そうすると、〈外務大臣の脳が積まれた芸者の体〉と、〈芸者の脳が積まれた外務大臣の体〉が出来上がる。
- 外務大臣(脳は芸者)
- 芸者(脳は外務大臣)
②
ここで仲間と合図し芸者ロボットの電脳をハッキング。
他の芸者同様〈芸者の脳が積まれた外務大臣の体〉も遠隔操作できる。
- 外務大臣(脳は芸者)←遠隔操作
- 芸者(脳は外務大臣)
③
準備が整ったところで、北米産業振興会役員がアタッシュケースを手にトイレへ。
そのアタッシュケースの中には不要な電脳が入っている。
北米産業振興会役員は、芸者の頭に入った外務大臣の電脳を取り出し、持ち込んだアタッシュケースに詰め込む(もともと入っていた不要な電脳は取り出す)。
そして、大臣の頭にある芸者の電脳を元通り芸者の体に戻す。
最後に、その芸者(遠隔操作中)を使って北米産業振興会役員の電脳を大臣の頭に積み込む。
この過程を大臣の秘書官に見られたので、芸者ロボットを使って彼女を襲撃。
- 外務大臣の電脳→アタッシュケースへ
- 外務大臣(脳は北米−役員)
- 芸者(脳は元に戻った)←遠隔操作中
- 北米−役員(いらない脳を積む)←殺害
④
不要になった北米産業振興会役員の体に、もともとアタッシュケースに入れていた不要な脳を積めて、芸者に襲わせ殺害させる。
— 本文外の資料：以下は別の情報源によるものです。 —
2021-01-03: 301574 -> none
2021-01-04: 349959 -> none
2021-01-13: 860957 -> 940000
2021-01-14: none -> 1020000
出来上がった〈北米産業振興会役員の脳を積んだ大臣の体〉も芸者に襲わせているが、必要なので殺害はしない。
⑤
9課に助けてもらった後、〈北米産業振興会役員の脳を積んだ外務大臣の体〉で、外務大臣の電脳を入れたアタッシュケースを持ち現場を去る。
⑥
後日、乗っ取った大臣の体で「一之瀬レポート」を入手し、大臣専用機でアメリカに向かおうとする動きを9課がキャッチ。
阻止するために動く。
空港で大臣が暗号化された「一之瀬レポート」を読もうとしても読めないシーン。
9課が先に手を回して「一之瀬レポート」の暗号を変更したか、もしくは大臣の解任が決定された時点で機密文書の暗号が読めなくなるようにプログラムされていたのかどちらか。
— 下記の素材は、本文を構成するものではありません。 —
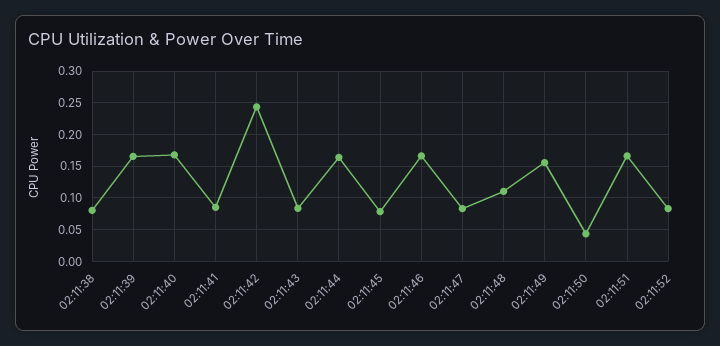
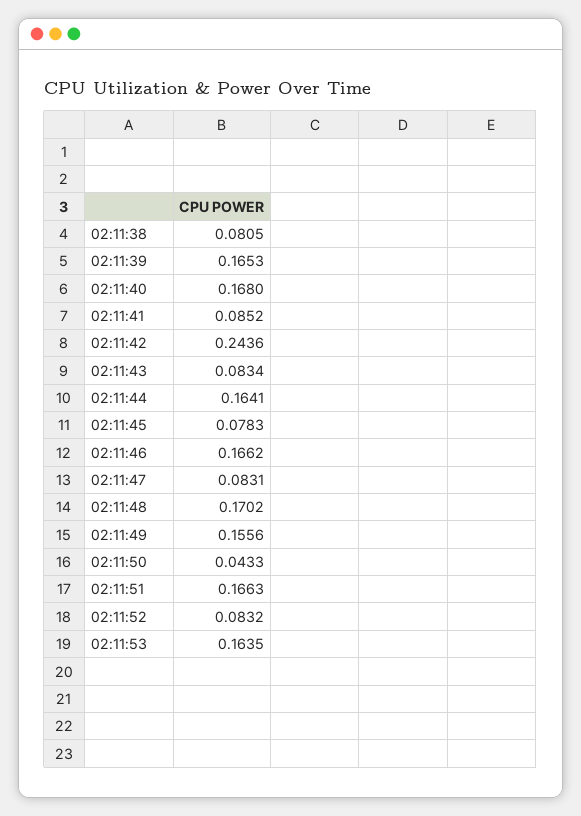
02:11:48: 0.11 -> 0.1702
02:11:53: none -> 0.1635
荒巻は空港で大臣解任を告げるが、それには総理並びに与党役員会の承認が必要。
短時間でそれらを揃えた荒巻の手腕に久保田は驚嘆するが、荒巻は「備えあればなんとやら」。
恐らく事件発覚から用意したのではなく、元々9課にそういった権限(書類の偽造など?)が与えられている、あるいは黙認されていると推察される、
さらに久保田は「天候不順などなかったのに大臣専用機は遅れてくれたしな」と偶然を感心する。
荒巻「それが公安9課だ」。
大臣専用機が遅れたのは偶然ではなく、9課の工作によるもの。
そこまでの強い権限と特殊な能力を持っているチーム、それが公安9課だと誇らしげに告げたのである。